The Old Chisholm Trail is a 1942 American Western film written and directed by Elmer Clifton. The film stars Johnny Mack Brown, Tex Ritter, Fuzzy Knight, Jennifer Holt, Mady Correll and Earle Hodgins. The film was released on December 11, 1942, by Universal Pictures.

Plot
Ranch owner Belle Turner (Mady Correll) owns one of the few properties along the Old Chisolm Trail that has badly-needed water for cattlemen driving their herds to Abilene, but charges exorbitant fees in return. Not willing to pay Belle five dollars a head of steer for water, Dusty Gardner (Johnny Mack Brown)   and his fellow cattlemen detour his herd to Lost River, where he meets Mary Lee (Jennifer Holt), the blond proprietor of the local trading post, and gambler Montana Smith (Tex Ritter).
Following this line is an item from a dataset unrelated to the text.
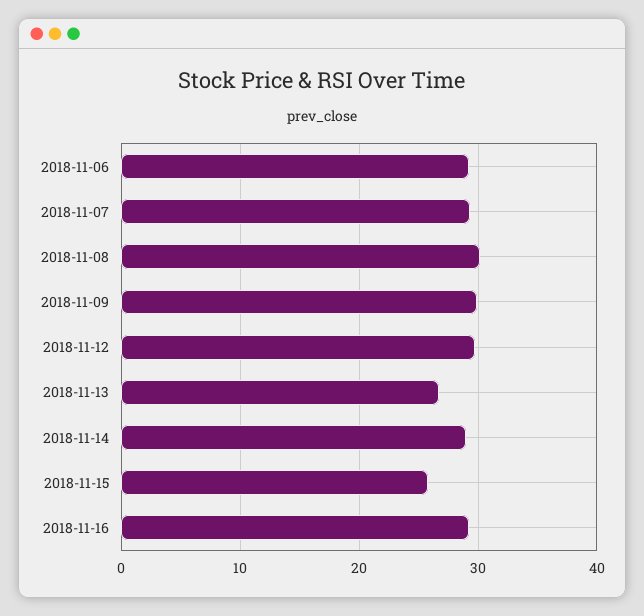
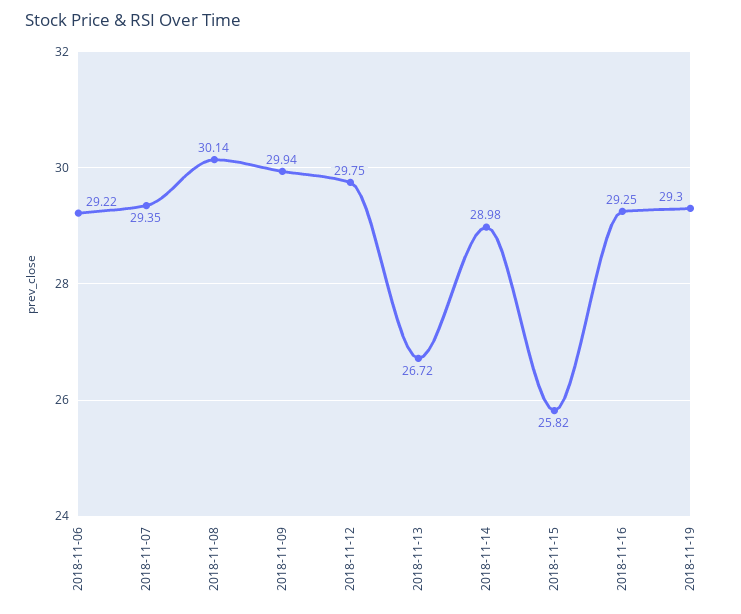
2018-11-19: none -> 29.3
Since the river mysteriously ran dry, Mary has to ship water in to keep her business alive. Realizing that Belle has illegally diverted the water from the river, Dusty goes into the town of Gunsight to get an injunction against Belle but the town sheriff offers little help and instead recommends that Dusty and Belle meet at Mary’s trading post to work out their differences. During the meeting Belle's men stampede Dusty’s unattended herd onto her land and she informs Dusty that she’s holding the herd hostage until he pays her the fees she originally demanded. Furious at her maneuvering, Mary confronts Belle and the two women fight each other. Belle storms out of the trading post with her men having lost the fight with Mary. Subsequently, Dusty and the other cattlemen decide to leave their herds on Belle’s ranch to "fatten up," while they pursue an attempt to drill for their own water supply. Belle learns of their plans and has her men sabotage the drilling equipment. Realizing the nature of Belle’s ways, Montana double-crosses Belle and helps Dusty buy new equipment. Belle, seeking revenge against Mary, sends her men to attack the trading post. During the ensuing battle, one of Dusty’s men drops a bundle of dynamite down the well and strikes water. Belle and her gang are then captured, and Montana rides off, leaving Dusty and Mary together. During the movie, Montana sings several songs with Mary and his men, including Fuzzy Knight in the role of Alvin.

Cast         
Johnny Mack Brown as Dusty Gardner
Tex Ritter as Montana Smith
Fuzzy Knight as Alvin Pendergast
Jennifer Holt as Mary Lee
Mady Correll as Belle Turner
Earle Hodgins as Chief Hopping Crow
Roy Barcroft as Ed Phillips
Edmund Cobb as Joe Rankin
Budd Buster as Hank

Production
'The Old Chisholm Trail' was the third in a series of three Universal films starring Johnny Mack Brown and Tex Ritter, following Deep in the Heart of Texas and Little Joe, the Wrangler. All three films were released by Universal in 1942 and also starred Jennifer Holt, Fuzzy Knight and the Jimmy Wakely Trio. The Old Chisholm Trail was the only one of the three movies where Tex Ritter sang two songs.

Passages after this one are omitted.